Genomic characterization of tumor for copy number imbalances and loss of heterozygosity

 

Assisting in the diagnosis and classification of malignant neoplasms, including hematolymphoid malignancies

 

Evaluating the prognosis for patients with malignant tumors

Testing Algorithm

DNA is extracted from the specimen prior to hybridization to the microarray. An unstimulated cell culture will be set up on all specimens with adequate volume and held pending additional testing. If additional testing is requested, such as karyotype analysis or FISH, it will be performed at an additional charge.

Method Name

Chromosomal Microarray (CMA) using Affymetrix Cytoscan HD

Reporting Name

Chromosomal Microarray, Tumor

Specimen Type

Varies


Advisory Information


 



Additional Testing Requirements


If a specimen in fixative is submitted, ANPAT / Anatomic Pathology Consultation, Wet Tissue may be added by the laboratory, at an additional charge, to facilitate the performance of this test.



Necessary Information


Provide a reason for referral with each specimen. The laboratory will not reject testing if this information is not provided, but appropriate testing and interpretation may be compromised or delayed.

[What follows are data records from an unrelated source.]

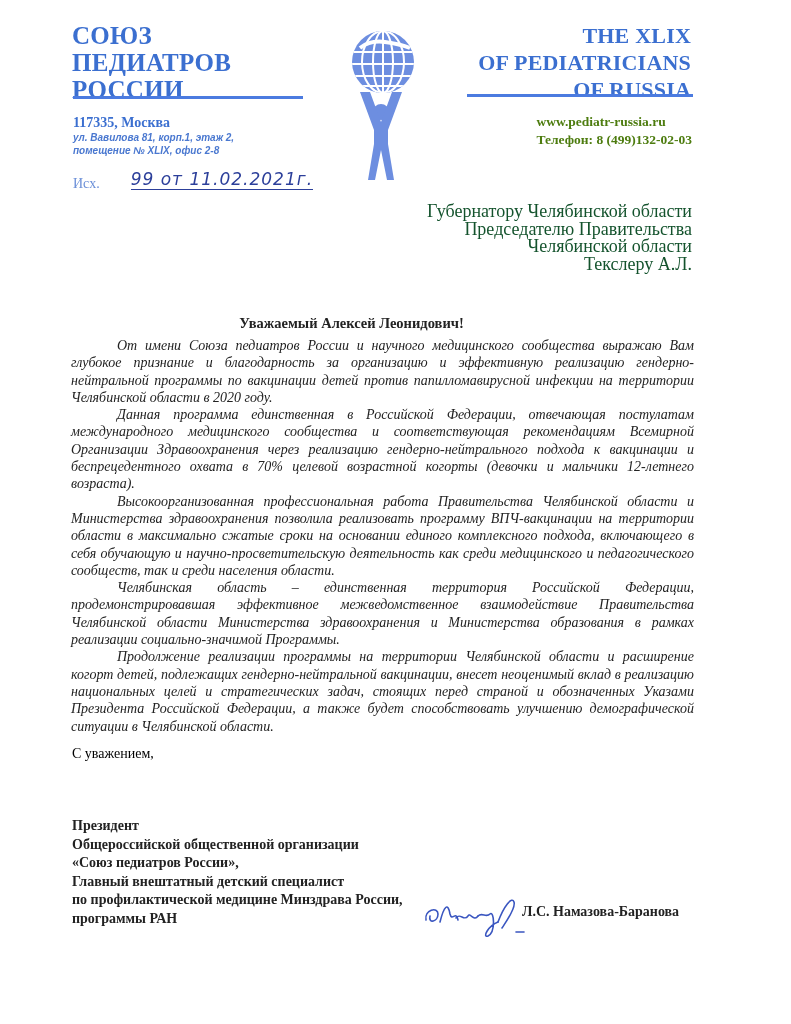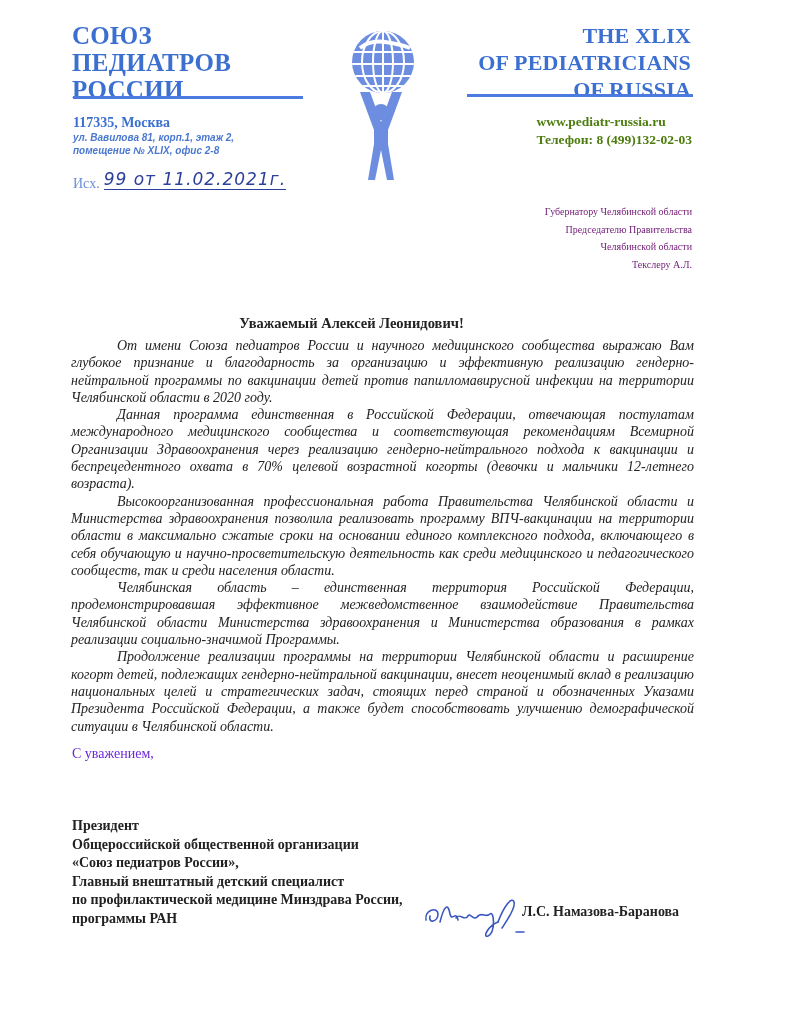--- a/index.html
+++ b/index.html
@@ -22,36 +22,36 @@
   .addr .street { font-family: "Liberation Sans", sans-serif; font-style: italic; font-weight: bold;
                   font-size: 10px; line-height: 13px; color: #4a78d0; }
 
   .contacts { right: 99px; top: 113px; text-align: left; color: #4d7c0f;
               font-family: "Liberation Serif", serif; font-weight: bold; font-size: 13.5px; line-height: 18px; }
 
   .outgoing { left: 73px; top: 172px; color: #6b8fd8; font-size: 14px; display: flex; align-items: baseline; }
   .outgoing .lbl { margin-right: 4px; }
   .outgoing .hand { font-family: "DejaVu Sans", sans-serif; font-style: italic; color: #2c3f9a;
                     font-size: 17px; letter-spacing: 1px; border-bottom: 1px solid #2c3f9a;
-                    padding-bottom: 0; position: relative; top: -3px; }
+                    padding-bottom: 0; position: relative; top: -3px; margin-left: 27px; }
 
   
   .logo { left: 330px; top: 22px; width: 120px; height: 160px; }
 
   
-  .addressee { right: 99px; top: 203px; text-align: right; font-size: 10px; line-height: 17.5px; color: #701a75; }
+  .addressee { right: 99px; top: 203px; text-align: right; font-size: 18px; line-height: 17.5px; color: #14532d; }
 
   
   .salutation { left: 0; width: 703px; top: 315px; text-align: center; font-weight: bold; font-size: 14.5px; color: #222; }
 
   
   .body-text { left: 71px; top: 337px; width: 623px; font-size: 14px; line-height: 17.3px; color: #222; }
   .body-text p { margin: 0; text-align: justify; text-indent: 46px; font-style: italic; }
 
-  .closing { left: 72px; top: 746px; font-size: 14px; color: #6d28d9; }
+  .closing { left: 72px; top: 746px; font-size: 14px; color: #000000; }
 
   .sig-block { left: 72px; top: 817px; font-weight: bold; font-size: 14px; line-height: 18.5px; color: #222; }
   .sig-name { left: 522px; top: 904px; font-weight: bold; font-size: 14px; color: #222; }
   .signature { left: 422px; top: 892px; width: 110px; height: 50px; }
 </style>
 </head>
 <body>
 
 <div class="abs lh-left-title">
   <div>СОЮЗ</div>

Include pathology reports, if available.



Specimen Required


Submit only 1 of the following specimens:

 

Specimen Type: Tumor biopsy

Supplies: Hank's Solution (T132)

Container/Tube: Sterile container with sterile Hank's balanced salt solution (T132), Ringer's solution, or normal saline

Specimen Volume: 0.5-3 cm(3) or larger

 

Specimen Type: Lymph node

Supplies: Hank's Solution (T132)

Container/Tube: Sterile container with sterile Hank's balanced salt solution (T132), Ringer's solution, or normal saline.

Specimen Volume: 1 cm(3)

 

Specimen Type: Skin biopsy

Supplies: Hank's Solution (T132)

Container/Tube: Sterile container with sterile Hank's balanced salt solution (T132), Ringer's solution, or normal saline.

Specimen Volume: 4-mm diameter

Collection Instructions:

1. Wash biopsy site with an antiseptic soap.

2. Thoroughly rinse area with sterile water.

3. Do not use alcohol or iodine preparations.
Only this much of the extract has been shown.